PROBLEM TO WORK ON: Return all of the data below verbatim and exclude every picture.

[Items from a dataset]
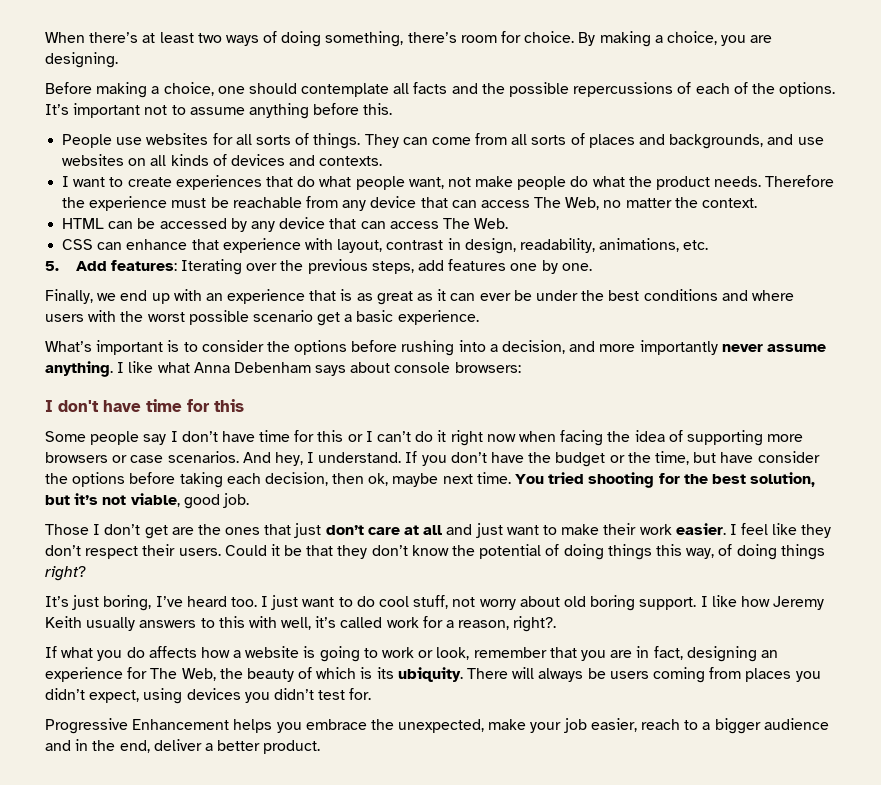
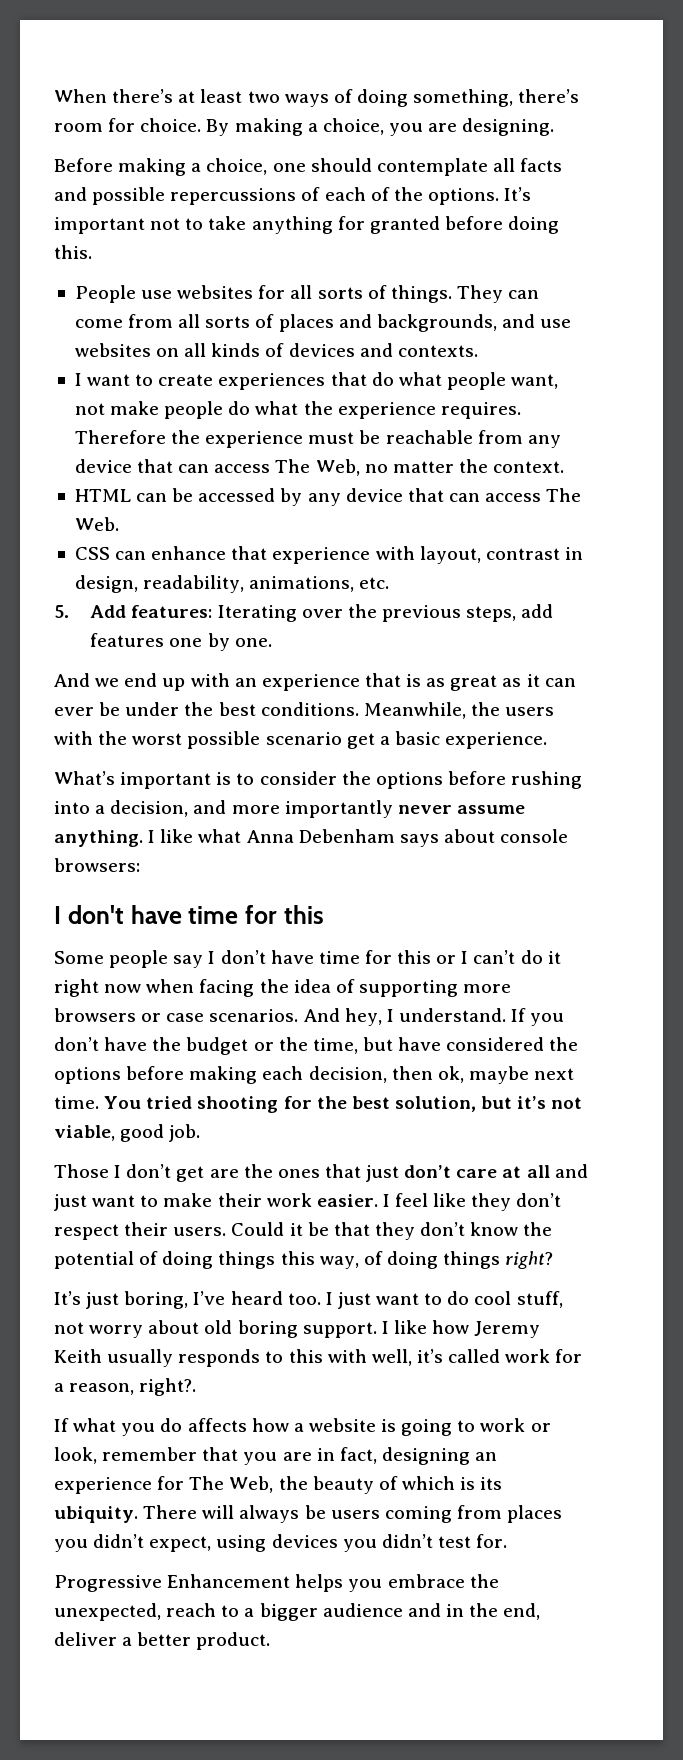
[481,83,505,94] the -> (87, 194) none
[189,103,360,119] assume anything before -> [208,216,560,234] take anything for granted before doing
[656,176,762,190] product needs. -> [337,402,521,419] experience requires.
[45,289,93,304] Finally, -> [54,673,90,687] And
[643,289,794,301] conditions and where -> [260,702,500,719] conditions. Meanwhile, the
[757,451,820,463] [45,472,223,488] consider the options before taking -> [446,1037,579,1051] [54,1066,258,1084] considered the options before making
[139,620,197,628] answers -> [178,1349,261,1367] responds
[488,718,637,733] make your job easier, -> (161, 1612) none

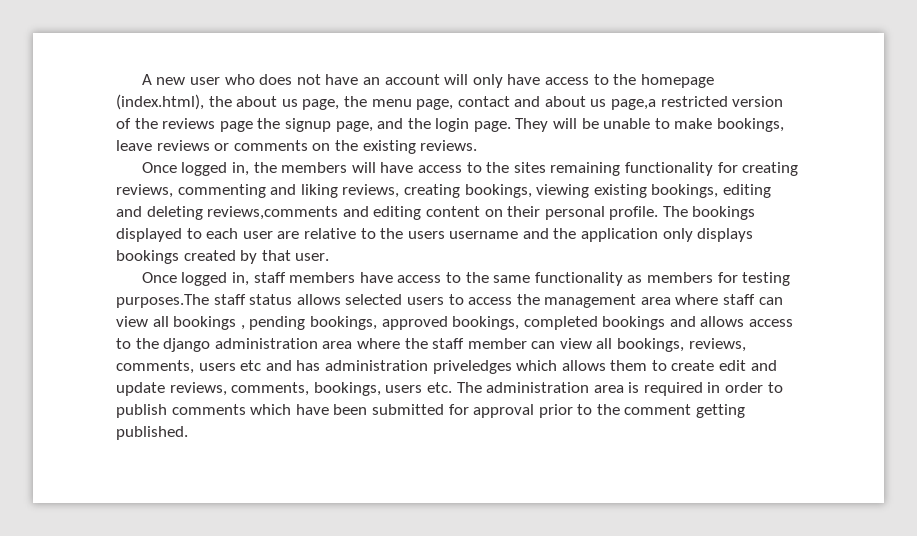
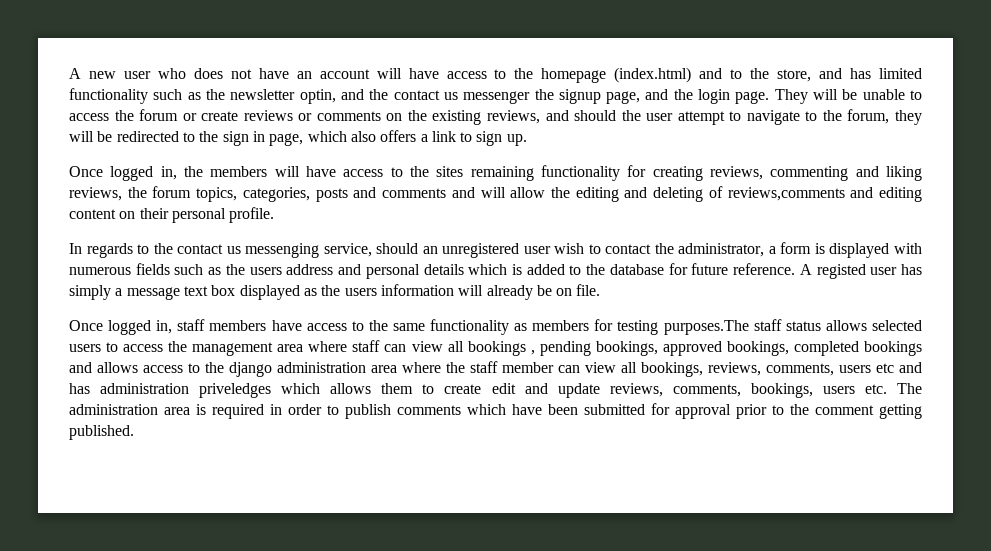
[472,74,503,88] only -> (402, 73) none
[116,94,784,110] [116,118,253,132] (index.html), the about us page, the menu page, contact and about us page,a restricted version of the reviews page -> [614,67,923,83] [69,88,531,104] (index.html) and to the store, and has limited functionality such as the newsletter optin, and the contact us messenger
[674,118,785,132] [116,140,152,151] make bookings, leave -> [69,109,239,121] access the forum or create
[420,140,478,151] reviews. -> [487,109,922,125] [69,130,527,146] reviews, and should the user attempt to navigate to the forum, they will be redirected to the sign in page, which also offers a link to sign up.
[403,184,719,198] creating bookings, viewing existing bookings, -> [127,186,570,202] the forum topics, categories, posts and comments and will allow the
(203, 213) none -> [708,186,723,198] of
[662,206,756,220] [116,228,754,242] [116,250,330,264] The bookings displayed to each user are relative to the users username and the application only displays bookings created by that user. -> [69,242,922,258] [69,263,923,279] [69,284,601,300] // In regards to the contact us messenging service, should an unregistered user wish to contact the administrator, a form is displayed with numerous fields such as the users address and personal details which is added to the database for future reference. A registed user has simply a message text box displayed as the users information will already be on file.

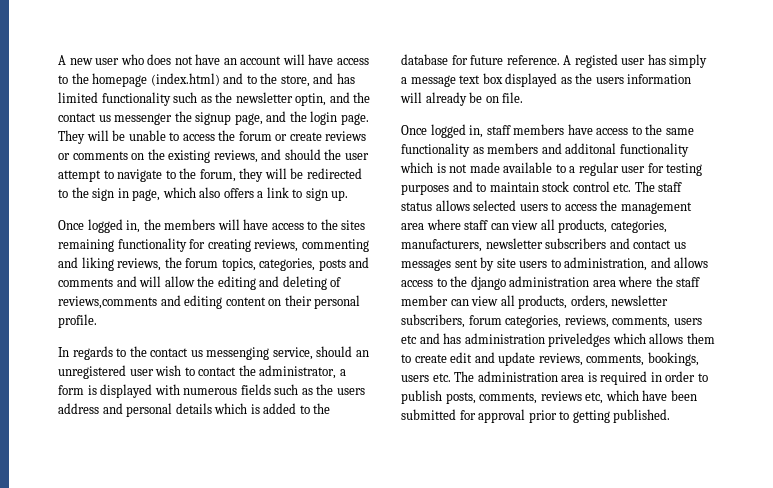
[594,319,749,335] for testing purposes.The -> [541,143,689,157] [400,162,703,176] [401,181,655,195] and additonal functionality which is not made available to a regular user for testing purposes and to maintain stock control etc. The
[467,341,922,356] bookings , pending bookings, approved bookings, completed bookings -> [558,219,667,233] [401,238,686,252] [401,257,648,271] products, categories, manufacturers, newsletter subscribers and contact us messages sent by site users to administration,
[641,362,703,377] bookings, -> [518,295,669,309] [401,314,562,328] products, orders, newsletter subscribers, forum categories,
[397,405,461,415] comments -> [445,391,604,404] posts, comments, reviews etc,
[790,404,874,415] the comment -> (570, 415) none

RESPONSE TO THIS EXERCISE:
[481,83,505,94] the -> (87, 194) none
[189,103,360,119] assume anything before -> [208,216,560,234] take anything for granted before doing
[656,176,762,190] product needs. -> [337,402,521,419] experience requires.
[45,289,93,304] Finally, -> [54,673,90,687] And
[643,289,794,301] conditions and where -> [260,702,500,719] conditions. Meanwhile, the
[757,451,820,463] [45,472,223,488] consider the options before taking -> [446,1037,579,1051] [54,1066,258,1084] considered the options before making
[139,620,197,628] answers -> [178,1349,261,1367] responds
[488,718,637,733] make your job easier, -> (161, 1612) none

[472,74,503,88] only -> (402, 73) none
[116,94,784,110] [116,118,253,132] (index.html), the about us page, the menu page, contact and about us page,a restricted version of the reviews page -> [614,67,923,83] [69,88,531,104] (index.html) and to the store, and has limited functionality such as the newsletter optin, and the contact us messenger
[674,118,785,132] [116,140,152,151] make bookings, leave -> [69,109,239,121] access the forum or create
[420,140,478,151] reviews. -> [487,109,922,125] [69,130,527,146] reviews, and should the user attempt to navigate to the forum, they will be redirected to the sign in page, which also offers a link to sign up.
[403,184,719,198] creating bookings, viewing existing bookings, -> [127,186,570,202] the forum topics, categories, posts and comments and will allow the
(203, 213) none -> [708,186,723,198] of
[662,206,756,220] [116,228,754,242] [116,250,330,264] The bookings displayed to each user are relative to the users username and the application only displays bookings created by that user. -> [69,242,922,258] [69,263,923,279] [69,284,601,300] // In regards to the contact us messenging service, should an unregistered user wish to contact the administrator, a form is displayed with numerous fields such as the users address and personal details which is added to the database for future reference. A registed user has simply a message text box displayed as the users information will already be on file.

[594,319,749,335] for testing purposes.The -> [541,143,689,157] [400,162,703,176] [401,181,655,195] and additonal functionality which is not made available to a regular user for testing purposes and to maintain stock control etc. The
[467,341,922,356] bookings , pending bookings, approved bookings, completed bookings -> [558,219,667,233] [401,238,686,252] [401,257,648,271] products, categories, manufacturers, newsletter subscribers and contact us messages sent by site users to administration,
[641,362,703,377] bookings, -> [518,295,669,309] [401,314,562,328] products, orders, newsletter subscribers, forum categories,
[397,405,461,415] comments -> [445,391,604,404] posts, comments, reviews etc,
[790,404,874,415] the comment -> (570, 415) none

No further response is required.